Xe session de l’Assemblée de la Société des Nations

«Je passe maintenant à la question de la nouvelle forme à donner aux relations entre les Etats européens. Il est vrai que c’est là une question qui n’intéresse pas directement la Société des Nations, parce que celle-ci a un caractère d’universalité, et ce n’est pas vers elle que nous devons tourner nos regards pour la solution de cette question. Mais la question dont je parle intéresse indirectement le monde entier, parce qu’elle affecte la situation économique mondiale. Il y a beaucoup de gens qui se refusent de prime abord à discuter cette question. Ce sont les pessimistes de parti pris qui déclarent irréalisable toute idée qui sort des sentiers battus et rebattus. Ils parlent de «conception romanesque», d’utopie. Je ne peux, quant à moi, m’associer à ce pessimisme de principe, car, ainsi que l’a dit un écrivain allemand: «Ein grosser Einfall scheine in Anfang toll.» (Une grande idée paraît tout d’abord folle.)

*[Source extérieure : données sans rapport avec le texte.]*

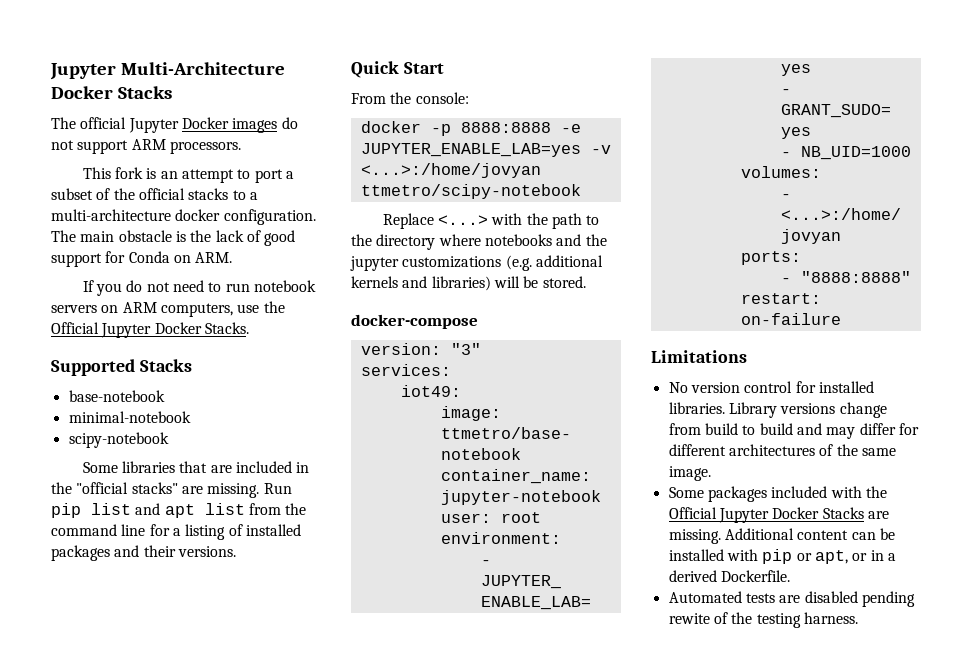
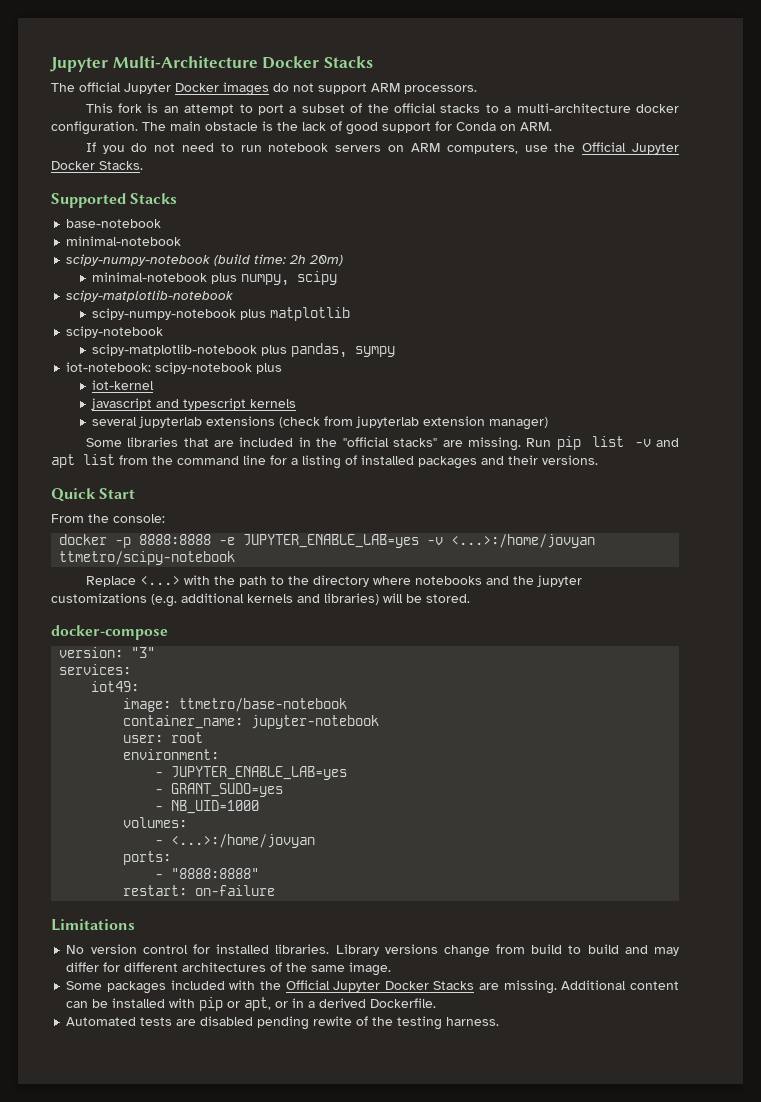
[68,432,169,448] scipy-notebook -> [66,254,344,266] [92,271,338,286] [66,290,234,302] [92,307,351,321] [66,326,164,338] [92,343,396,358] [66,362,283,374] [92,380,155,390] [91,398,297,410] [92,416,549,430] scipy-numpy-notebook (build time: 2h 20m) // minimal-notebook plus numpy, scipy // scipy-matplotlib-notebook // scipy-numpy-notebook plus matplotlib // scipy-notebook // scipy-matplotlib-notebook plus pandas, sympy // iot-notebook: scipy-notebook plus // iot-kernel // javascript and typescript kernels // several jupyterlab extensions (check from jupyterlab extension manager)
(131, 509) none -> [634,439,651,447] -v

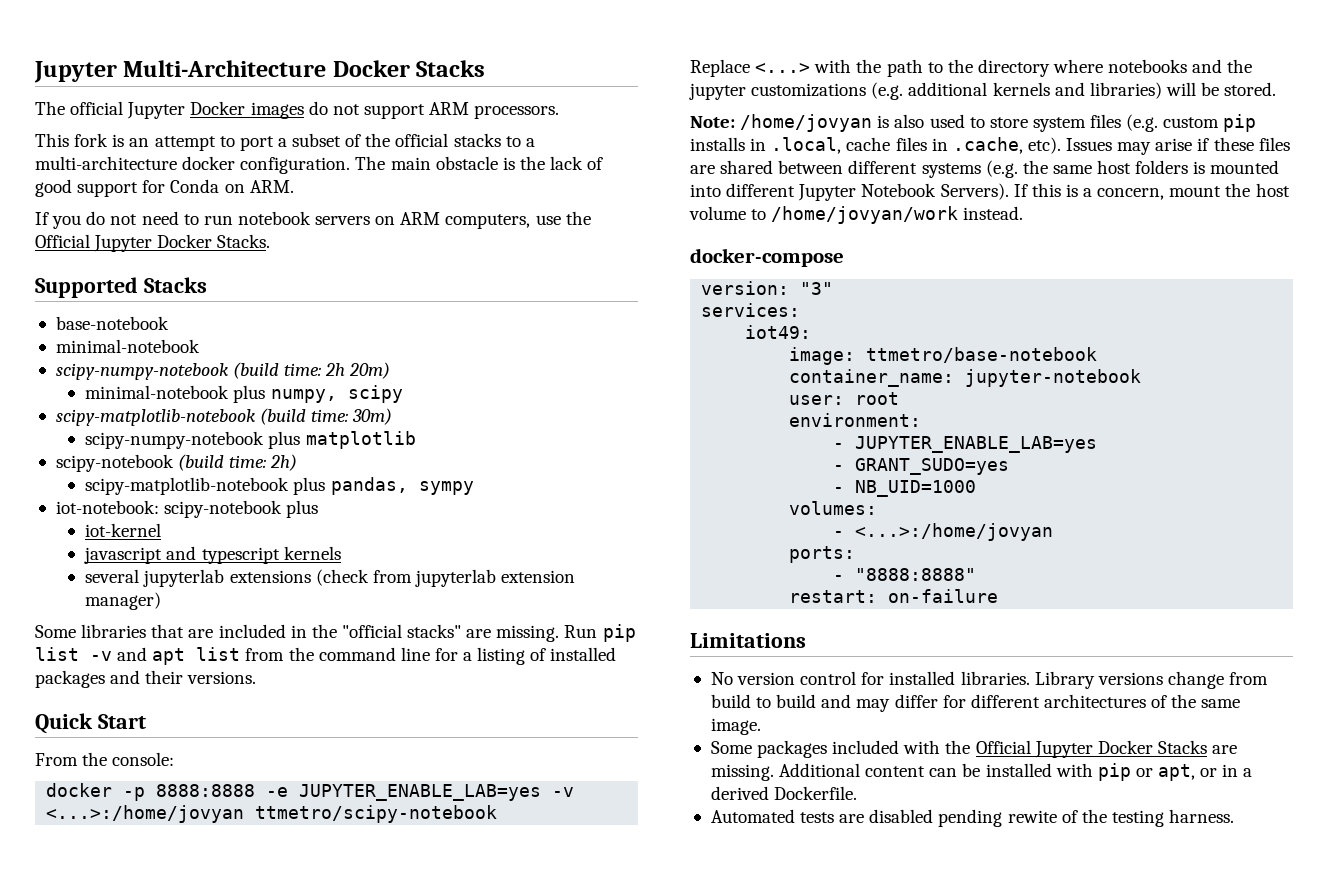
(234, 296) none -> [260,408,393,425] (build time: 30m)
(164, 332) none -> [178,454,298,471] (build time: 2h)
(470, 598) none -> [690,114,1257,132] [690,137,1290,155] [690,160,1280,178] [690,183,1290,201] [689,206,1024,224] // Note: /home/jovyan is also used to store system files (e.g. custom pip installs in .local, cache files in .cache, etc). Issues may arise if these files are shared between different systems (e.g. the same host folders is mounted into different Jupyter Notebook Servers). If this is a concern, mount the host volume to /home/jovyan/work instead.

Pourquoi l’idée de réunir les Etats européens dans ce qu’ils ont de commun serait-elle a priori impossible à réaliser?

Mais si je ne partage pas le pessimisme dont je viens de parler, je dois néanmoins demander que l’on se rende bien compte du but que l’on poursuit en cherchant à établir ce nouvel état de choses. Je me déclare nettement opposé à toute idée politique impliquant une tendance quelconque dirigée contre d’autres continents. Je ne suis pas partisan non plus d’une autarcie économique de l’Europe. Mais il y a, à mon avis, beaucoup de taches qu’une telle concentration pourrait mener à bien.

Combien y a-t-il de choses, dans l’Europe actuelle, dans sa structure économique, qui paraissent extraordinairement grotesques! Il me paraît grotesque que l’évolution de l’Europe ait l’air de se faire, non en avant, mais en arrière. Et pourtant, regardez l’Italie. Qui de nous pourrait se représenter une Italie qui ne serait pas une, où des régions économiques indépendantes s’opposeraient l’une à l’autre et se combattraient mutuellement? De même peut-on songer sans sourire à la situation de l’Allemagne avant le «Zollverein» à un régime économique et à des échanges commerciaux qui, partant de Berlin, devaient s’arrêter à l’Elbe, parce qu’aux poteaux frontières d’Anhalt un nouveau système douanier commençait? Si cela nous paraît étrange médiéval et désuet, il existe cependant de nos jours, dans notre nouvelle Europe, bien des choses qui font une impression entièrement semblable.

Le Traité de Versailles a créé un grand nombre d’Etats nouveaux. Je ne veux pas discuter cette question du point de vue politique, car mes vues politiques sur le Traité de Versailles sont connues. Mais, en me plaçant au point de vue économique, je tiens à souligner que, si l’on a créé un grand nombre d’Etats nouveaux, on a entièrement négligé de les intégrer dans la structure économique de l’Europe.

Quelle est la conséquence de ce péché d’omission? Vous le voyez: de nouvelles frontières, de nouvelles monnaies, de nouvelles mesures, de nouveaux poids, de nouvelles usances, un arrêt constant du trafic et des échanges. Il est grotesque de constater que l’on s’attache à réduire la durée du voyage entre l’Allemagne du Sud et Tokyo, mais que, par contre, lorsqu’on traverse l’Europe en chemin de fer, on se trouve arrêté en un endroit quelconque pendant une heure, parce qu’il y a là une nouvelle frontière et des formalités de douane à remplir. Dans l’économie mondiale, l’Europe donne l’impression de ne savoir pratiquer que le petit commerce de détail. Pour augmenter leur prestige, les nouveaux Etats s’efforcent de créer de nouvelles industries à l’intérieur de leurs frontières. Ces industries doivent être protégées, elles doivent se chercher de nouveaux débouchés et il leur arrive souvent de ne pas pouvoir écouler leurs produits sur leur propre territoire à des prix rémunérateurs.

Ou sont la monnaie européenne, le timbre-poste européen qu’il nous faudrait ?

Tous ces particularismes dont l’existence est due à des raisons de prestige national, ne sont-ils pas périmés et ne font-ils pas le plus grand tort à notre continent, non seulement dans les rapports entre pays européens, mais dans les rapports de l’Europe avec les autres continents, qui éprouvent plus de peine s’adapter à cet état de choses que les Européens, bien que petit à petit ces derniers se trouvent eux-mêmes dans un grand embarras. La rationalisation de production et du commerce en Europe profiterait non seulement aux concurrents européens, mais encore aux exportateurs des autres continents.»